CRÉATION
"Comment fait-on entrer le monde vivant dans le monde de la danse ? Comment fait-on entrer des vies non-humaines dans des corps humains ? C’est ce paradoxe que le chorégraphe Jérôme Bel et l’historienne de l’art Estelle Zhong Mengual nous invitent à explorer. À travers plusieurs pièces choisies appartenant au répertoire de la danse savante occidentale, les deux curateur·rices interrogent les différentes stratégies inventées par les chorégraphes pour s’atteler à ce défi apparemment impossible de devenir d’autres corps que les nôtres : les végétaux, les animaux, les éléments naturels.
Ces danses anciennes pour la plupart sont données à voir depuis notre présent : celui de la crise écologique. Ce spectacle propose de faire l’expérience in vivo des relations que les chorégraphes ont créées avec le monde vivant, et ainsi d’enrichir nos formes de sensibilité à son égard, pour creuser un peu plus sa place centrale dans notre monde commun."
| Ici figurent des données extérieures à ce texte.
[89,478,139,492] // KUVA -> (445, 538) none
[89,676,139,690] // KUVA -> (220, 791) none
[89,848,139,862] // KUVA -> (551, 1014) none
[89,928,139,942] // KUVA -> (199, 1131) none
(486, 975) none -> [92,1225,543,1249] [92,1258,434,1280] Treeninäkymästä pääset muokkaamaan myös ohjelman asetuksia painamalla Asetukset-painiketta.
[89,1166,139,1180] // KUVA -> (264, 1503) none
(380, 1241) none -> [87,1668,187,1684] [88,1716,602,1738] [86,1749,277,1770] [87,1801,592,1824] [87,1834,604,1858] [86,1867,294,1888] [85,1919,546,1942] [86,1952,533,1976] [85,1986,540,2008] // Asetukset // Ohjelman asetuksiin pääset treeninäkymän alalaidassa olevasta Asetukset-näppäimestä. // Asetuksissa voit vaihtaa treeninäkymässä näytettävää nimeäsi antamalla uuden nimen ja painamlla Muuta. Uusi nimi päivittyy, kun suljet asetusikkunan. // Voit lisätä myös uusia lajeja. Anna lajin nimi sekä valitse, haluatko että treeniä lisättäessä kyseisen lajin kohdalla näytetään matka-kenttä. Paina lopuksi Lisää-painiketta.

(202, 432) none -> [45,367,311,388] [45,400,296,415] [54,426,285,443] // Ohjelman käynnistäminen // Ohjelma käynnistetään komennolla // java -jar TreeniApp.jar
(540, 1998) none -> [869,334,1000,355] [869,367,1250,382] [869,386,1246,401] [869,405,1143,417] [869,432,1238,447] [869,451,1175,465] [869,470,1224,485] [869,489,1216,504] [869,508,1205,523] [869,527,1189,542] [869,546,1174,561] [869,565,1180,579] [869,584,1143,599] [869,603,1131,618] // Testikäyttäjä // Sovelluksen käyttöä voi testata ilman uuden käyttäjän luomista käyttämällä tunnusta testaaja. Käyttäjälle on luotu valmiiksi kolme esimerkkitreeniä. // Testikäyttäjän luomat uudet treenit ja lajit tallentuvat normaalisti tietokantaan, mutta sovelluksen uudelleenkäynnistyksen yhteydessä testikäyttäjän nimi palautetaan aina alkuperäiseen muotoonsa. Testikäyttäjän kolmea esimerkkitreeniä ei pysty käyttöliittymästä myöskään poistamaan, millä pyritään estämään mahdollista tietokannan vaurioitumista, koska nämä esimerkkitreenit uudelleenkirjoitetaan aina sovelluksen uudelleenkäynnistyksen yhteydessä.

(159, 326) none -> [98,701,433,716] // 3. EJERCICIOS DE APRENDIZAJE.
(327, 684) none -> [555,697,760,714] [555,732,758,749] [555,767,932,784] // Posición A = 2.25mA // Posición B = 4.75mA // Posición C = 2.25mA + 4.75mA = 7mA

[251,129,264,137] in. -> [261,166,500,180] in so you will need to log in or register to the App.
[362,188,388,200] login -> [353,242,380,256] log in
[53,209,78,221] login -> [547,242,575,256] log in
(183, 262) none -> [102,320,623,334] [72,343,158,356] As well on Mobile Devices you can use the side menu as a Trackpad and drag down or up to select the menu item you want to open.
Note à l’attention des spectateurs·rices : Danses non humaines contient des scènes de nudité.
Jérôme Bel
Dans ses premières pièces (nom donné par l’auteur, Jérôme Bel, Shirtologie…), Jérôme Bel applique des opérations structuralistes à la danse pour isoler les éléments premiers du spectacle théâtral. La neutralisation des critères formels et la distance prise avec le langage chorégraphique le conduisent à réduire ses pièces à leur minimum opérant pour mieux faire émerger une lecture critique de l’économie de la scène, comme du corps qui s’y produit.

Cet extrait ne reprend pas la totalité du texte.